### [THE TASK]
Whenever a picture appears, leave it out while repeating all the other data exactly.

(RECORDS PROVIDED)

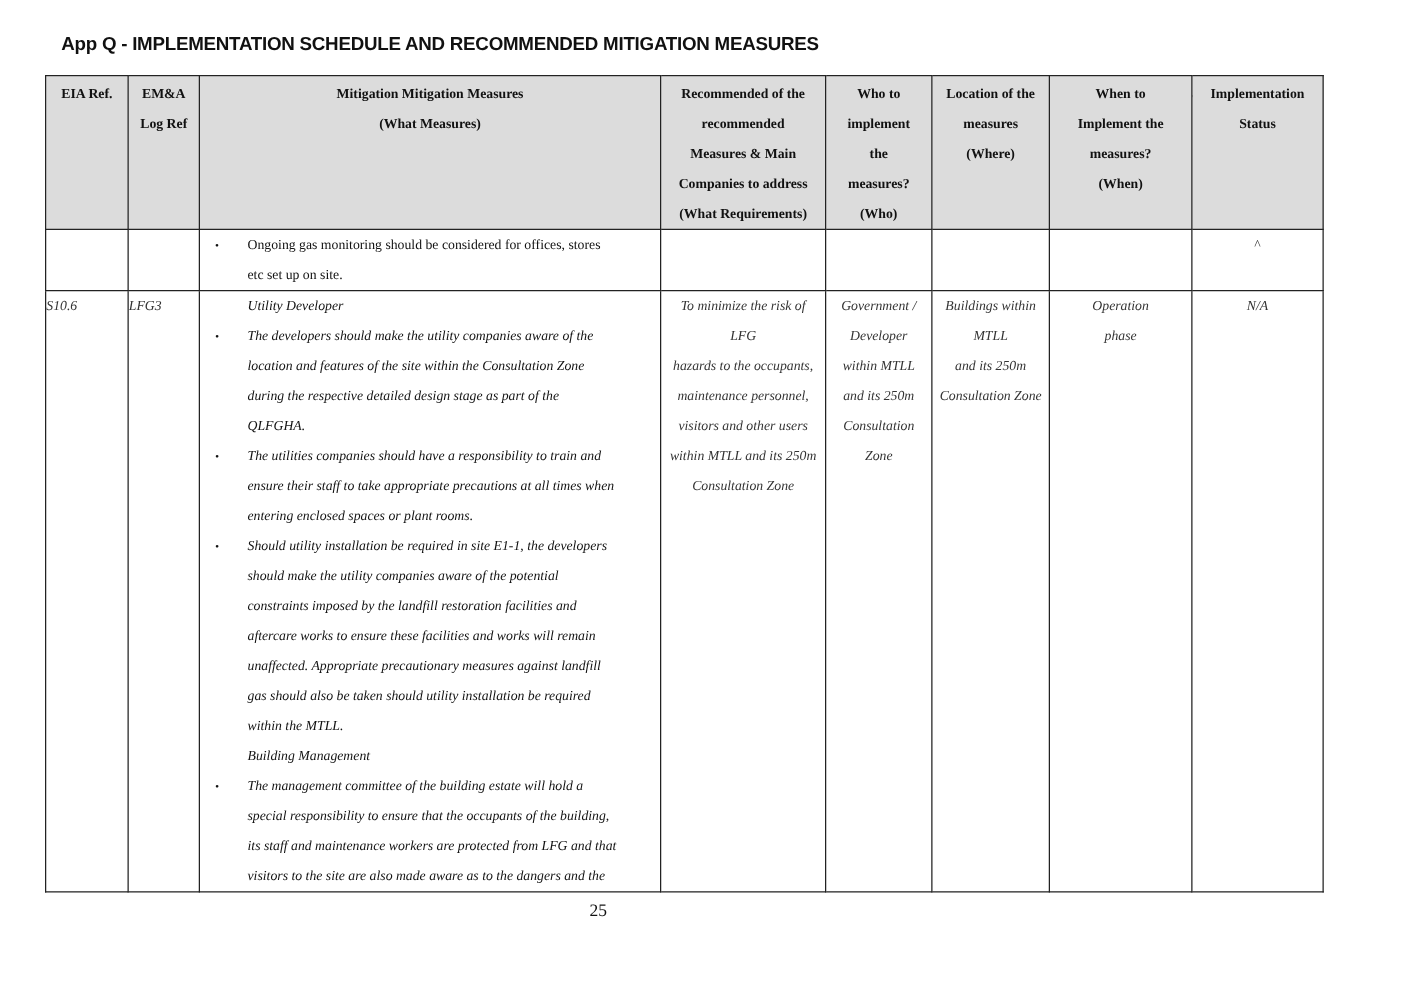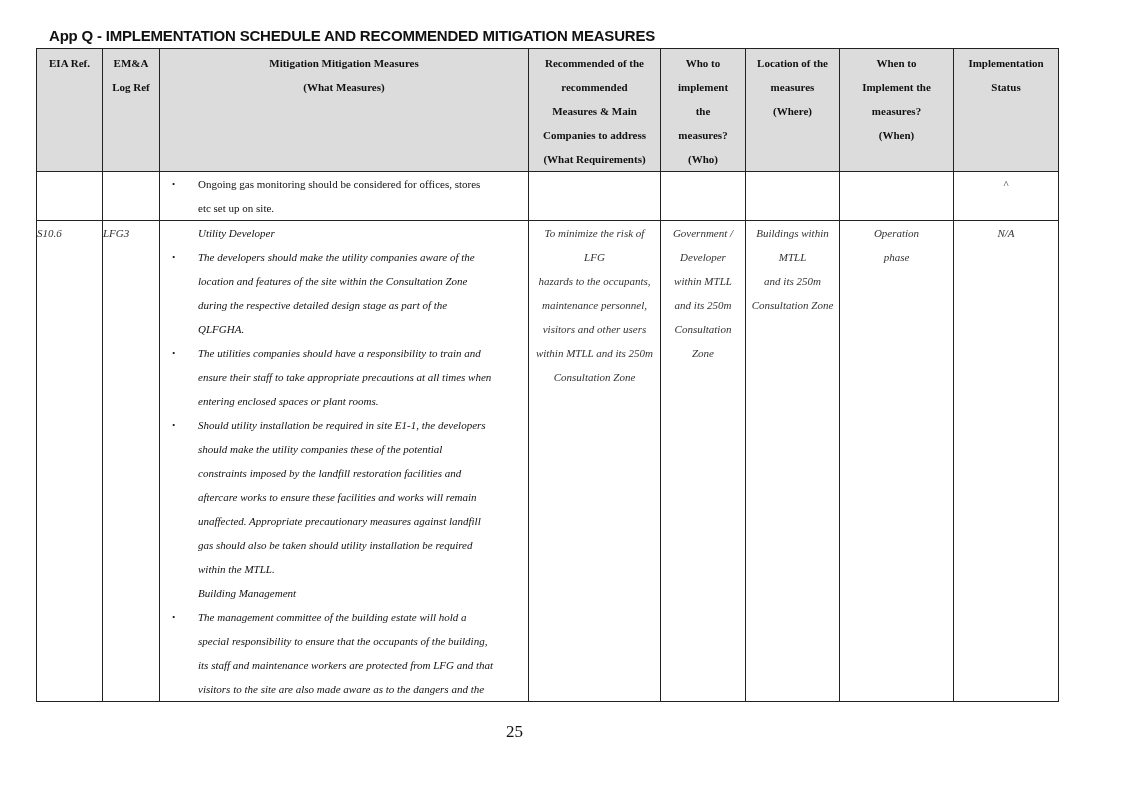--- a/index.html
+++ b/index.html
@@ -11,7 +11,7 @@
     .page-header .title { position: absolute; left: 0; top: 0; letter-spacing: -0.2px; }
     .page-header .date { position: absolute; left: 848px; top: 0; margin-top: 44px; }
     table.sched {
-      position: absolute; top: 48px; left: 36px; width: 1022px;
+      position: absolute; top: 60px; left: 36px; width: 1022px;
       border-collapse: collapse; table-layout: fixed;
       font-family: "Liberation Serif", serif; font-size: 11px;
     }

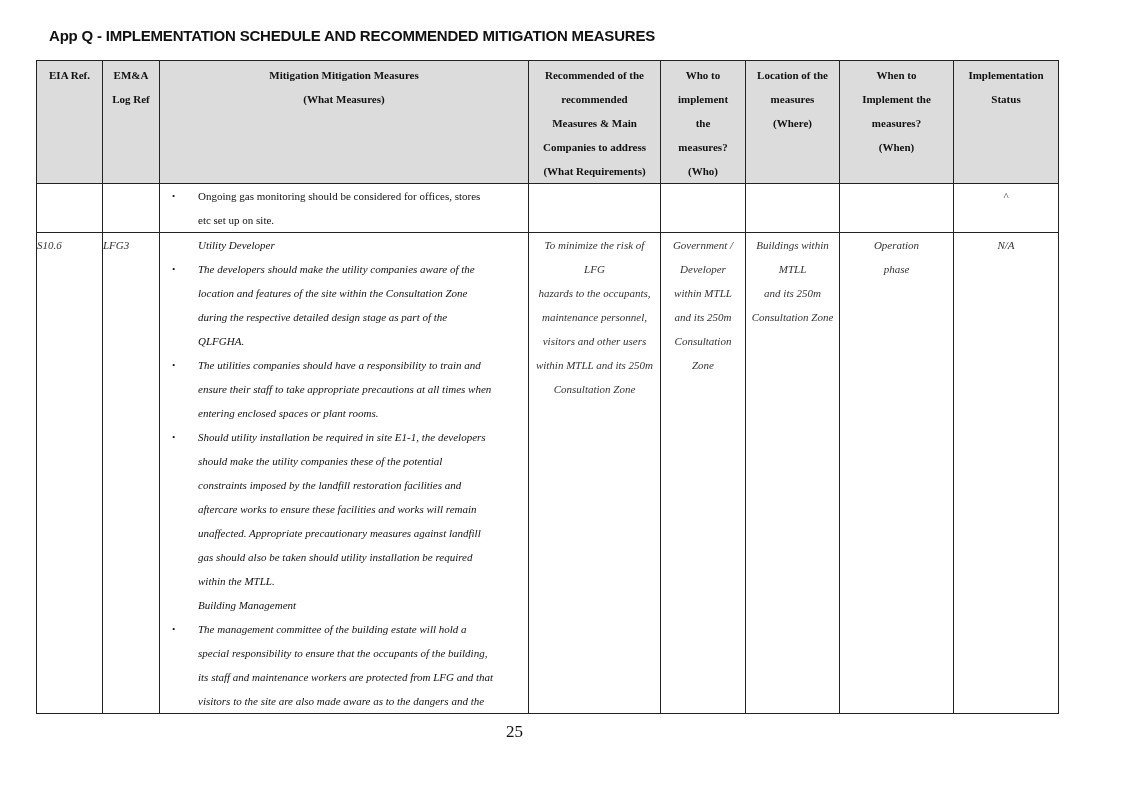--- a/index.html
+++ b/index.html
@@ -128,7 +128,7 @@
           <div class="m-bullet-line"><span>ensure their staff to take appropriate precautions at all times when</span></div>
           <div class="m-bullet-line"><span>entering enclosed spaces or plant rooms.</span></div>
           <div class="m-bullet-line"><span class="bullet">•</span><span>Should utility installation be required in site E1-1, the developers</span></div>
-          <div class="m-bullet-line"><span>should make the utility companies these of the potential</span></div>
+          <div class="m-bullet-line"><span>should make the utility companies aware of the potential</span></div>
           <div class="m-bullet-line"><span>constraints imposed by the landfill restoration facilities and</span></div>
           <div class="m-bullet-line"><span>aftercare works to ensure these facilities and works will remain</span></div>
           <div class="m-bullet-line"><span>unaffected. Appropriate precautionary measures against landfill</span></div>

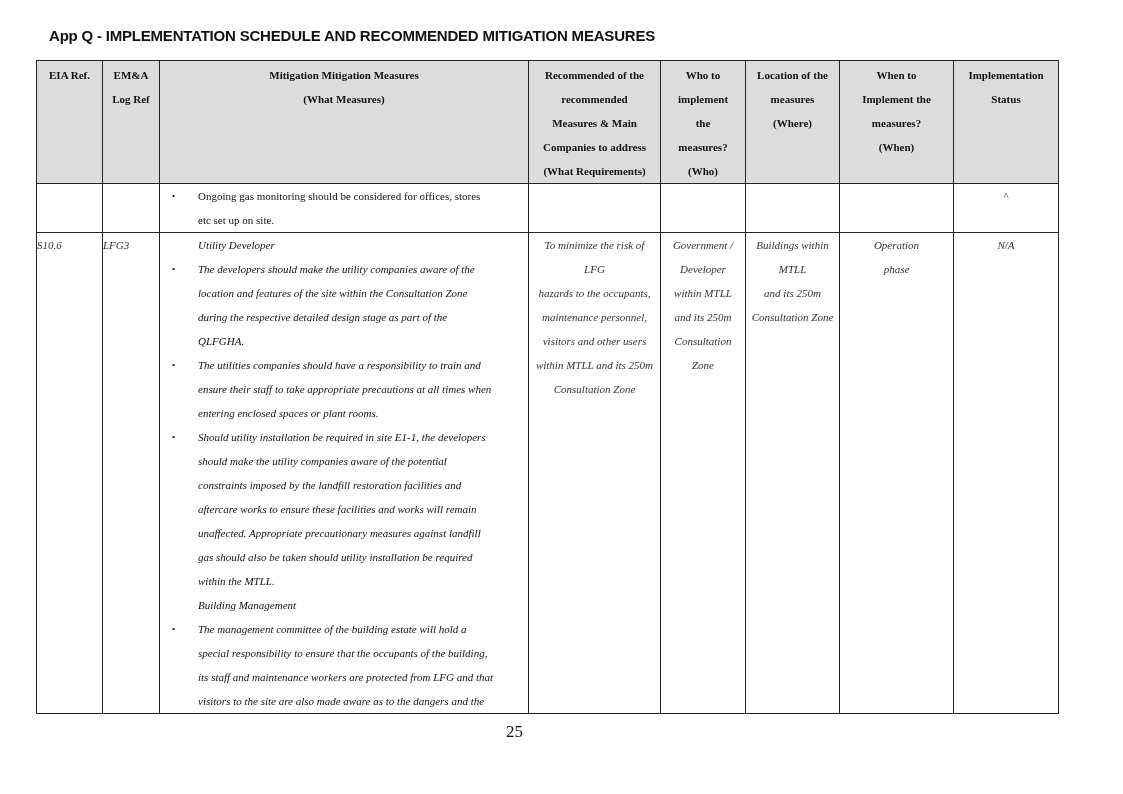--- a/index.html
+++ b/index.html
@@ -33,7 +33,7 @@
     }
     .page-number {
       position: absolute; top: 722px; left: 0; width: 957px; text-align: center;
-      font-family: "Liberation Serif", serif; font-size: 17px; margin-left: 36px;
+      font-family: "Liberation Serif", serif; font-size: 14px;
     }
     .row1 td { height: 48px; }
     .row2 td { height: 478px; font-style: italic; }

(End RECORDS PROVIDED)

### [ANSWER FOR THIS EXERCISE]
--- a/index.html
+++ b/index.html
@@ -11,7 +11,7 @@
     .page-header .title { position: absolute; left: 0; top: 0; letter-spacing: -0.2px; }
     .page-header .date { position: absolute; left: 848px; top: 0; margin-top: 44px; }
     table.sched {
-      position: absolute; top: 48px; left: 36px; width: 1022px;
+      position: absolute; top: 60px; left: 36px; width: 1022px;
       border-collapse: collapse; table-layout: fixed;
       font-family: "Liberation Serif", serif; font-size: 11px;
     }

--- a/index.html
+++ b/index.html
@@ -128,7 +128,7 @@
           <div class="m-bullet-line"><span>ensure their staff to take appropriate precautions at all times when</span></div>
           <div class="m-bullet-line"><span>entering enclosed spaces or plant rooms.</span></div>
           <div class="m-bullet-line"><span class="bullet">•</span><span>Should utility installation be required in site E1-1, the developers</span></div>
-          <div class="m-bullet-line"><span>should make the utility companies these of the potential</span></div>
+          <div class="m-bullet-line"><span>should make the utility companies aware of the potential</span></div>
           <div class="m-bullet-line"><span>constraints imposed by the landfill restoration facilities and</span></div>
           <div class="m-bullet-line"><span>aftercare works to ensure these facilities and works will remain</span></div>
           <div class="m-bullet-line"><span>unaffected. Appropriate precautionary measures against landfill</span></div>

--- a/index.html
+++ b/index.html
@@ -33,7 +33,7 @@
     }
     .page-number {
       position: absolute; top: 722px; left: 0; width: 957px; text-align: center;
-      font-family: "Liberation Serif", serif; font-size: 17px; margin-left: 36px;
+      font-family: "Liberation Serif", serif; font-size: 14px;
     }
     .row1 td { height: 48px; }
     .row2 td { height: 478px; font-style: italic; }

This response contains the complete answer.